Pemerintah telah menjalankan beberapa program berskala nasional, mulai dari kartu prakerja hingga transformasi pendidikan vokasi sebagai bagian dari upaya sistematis menyiapkan sumber daya yang selaras dengan kebutuhan industri masa depan.
Pemanfaatan AI di sektor riil juga tak luput disorot, khususnya di bidang kesehatan dan layanan publik.

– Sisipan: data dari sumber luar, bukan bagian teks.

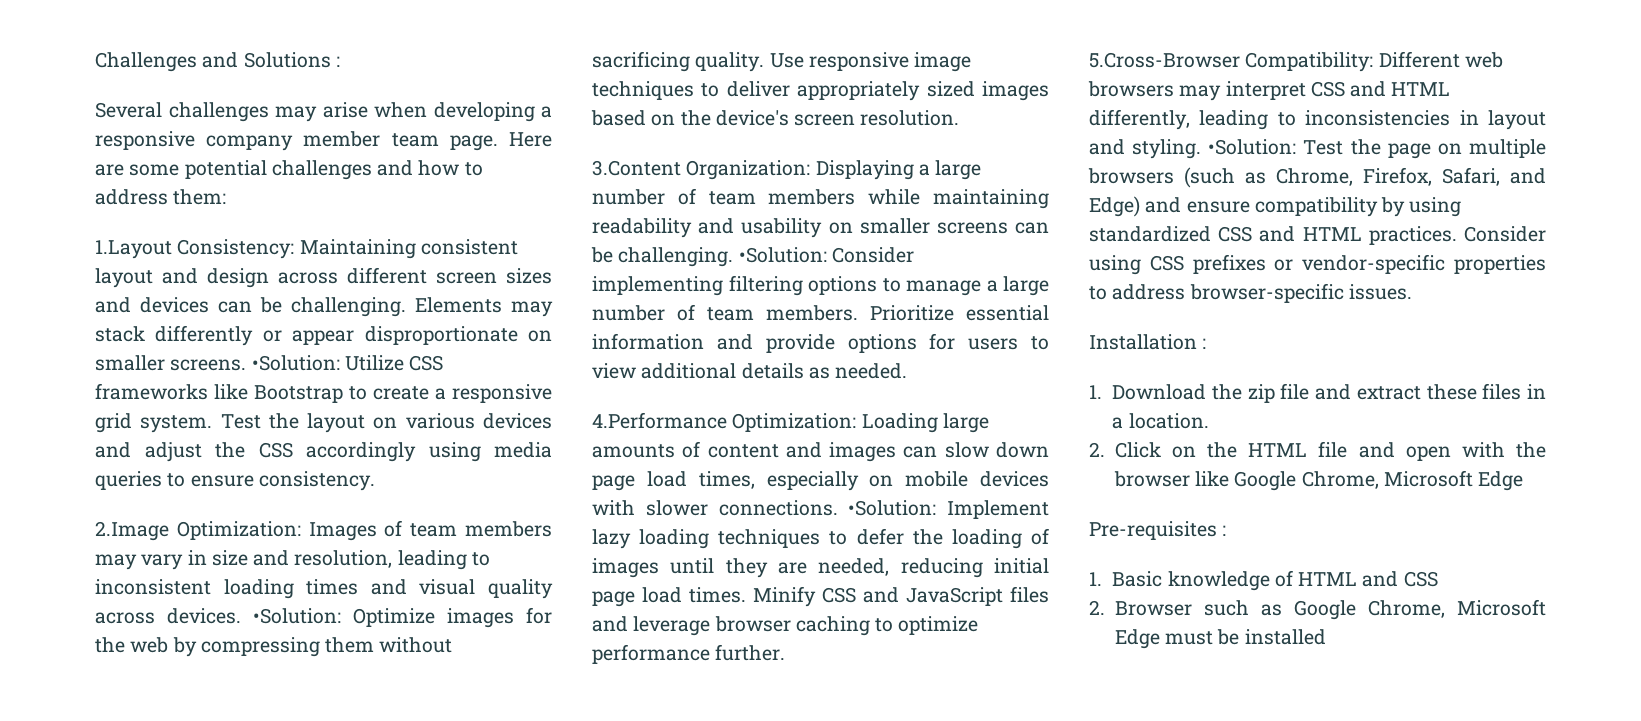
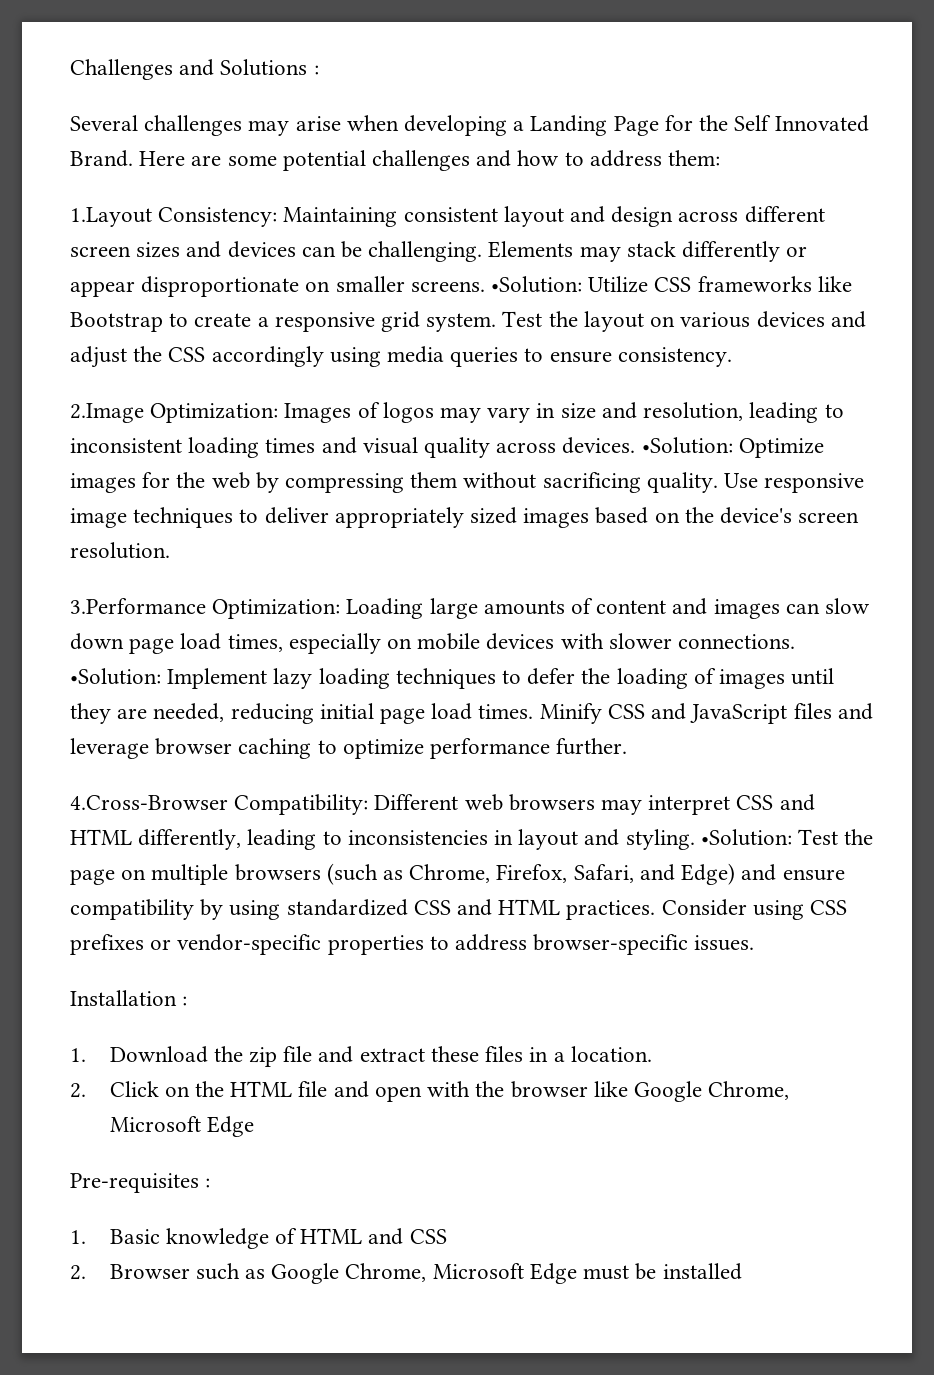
- Several challenges may arise when developing a responsive company member team page.
+ Several challenges may arise when developing a Landing Page for the Self Innovated Brand.
- 2.Image Optimization: Images of team members may vary in size and resolution, leading to inconsistent loading times and visual quality across devices.
+ 2.Image Optimization: Images of logos may vary in size and resolution, leading to inconsistent loading times and visual quality across devices.
- 3.Content Organization: Displaying a large number of team members while maintaining readability and usability on smaller screens can be challenging. •Solution: Consider implementing filtering options to manage a large number of team members. Prioritize essential information and provide options for users to view additional details as needed.
- 4.Performance Optimization: Loading large amounts of content and images can slow down page load times, especially on mobile devices with slower connections.
+ 3.Performance Optimization: Loading large amounts of content and images can slow down page load times, especially on mobile devices with slower connections.
- 5.Cross-Browser Compatibility: Different web browsers may interpret CSS and HTML differently, leading to inconsistencies in layout and styling.
+ 4.Cross-Browser Compatibility: Different web browsers may interpret CSS and HTML differently, leading to inconsistencies in layout and styling.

President of the Center Global Health and Development serta Co-Chair Women's Health and Economic Empowerment Network Joanne Manrique menegaskan AI seharusnya dimanfaatkan untuk mendukung tugas-tugas operasional sehingga manusia dapat berfokus pada peran strategis dan empatik.

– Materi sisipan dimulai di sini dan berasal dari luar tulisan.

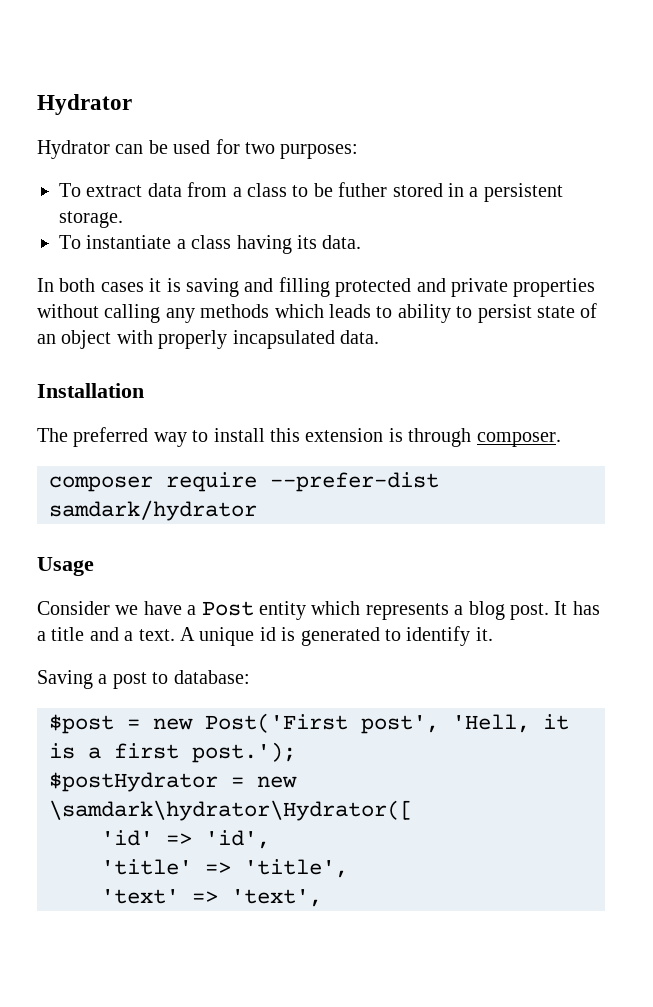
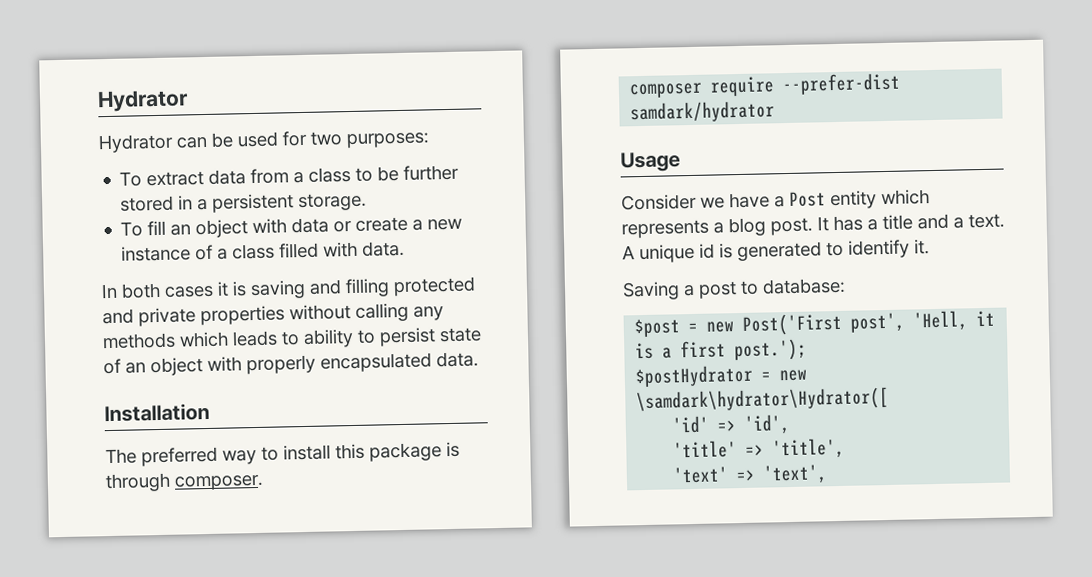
- To extract data from a class to be futher stored in a persistent storage.
+ To extract data from a class to be further stored in a persistent storage.
- To instantiate a class having its data.
+ To fill an object with data or create a new instance of a class filled with data.
- In both cases it is saving and filling protected and private properties without calling any methods which leads to ability to persist state of an object with properly incapsulated data.
+ In both cases it is saving and filling protected and private properties without calling any methods which leads to ability to persist state of an object with properly encapsulated data.
- The preferred way to install this extension is through composer.
+ The preferred way to install this package is through composer.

"Kita menggunakan AI untuk tugas-tugas yang rutin namun ketika menyangkut perancangan model kesehatan finansial dan diplomasi pembiayaan, peran manusia tetap tidak tergantikan," kata Joanne.
Dari perspektif pendidikan dan literasi digital, Founder dan Chief Executive Officer AI Academy Asia Bolor-Erdene Battsengel menekankan pentingnya pemahaman dasar tentang AI sejak dini. "Literasi algoritma diperlukan agar generasi muda memahami bahwa AI merupakan alat pendukung, bukan pembuat keputusan hidup," ujarnya.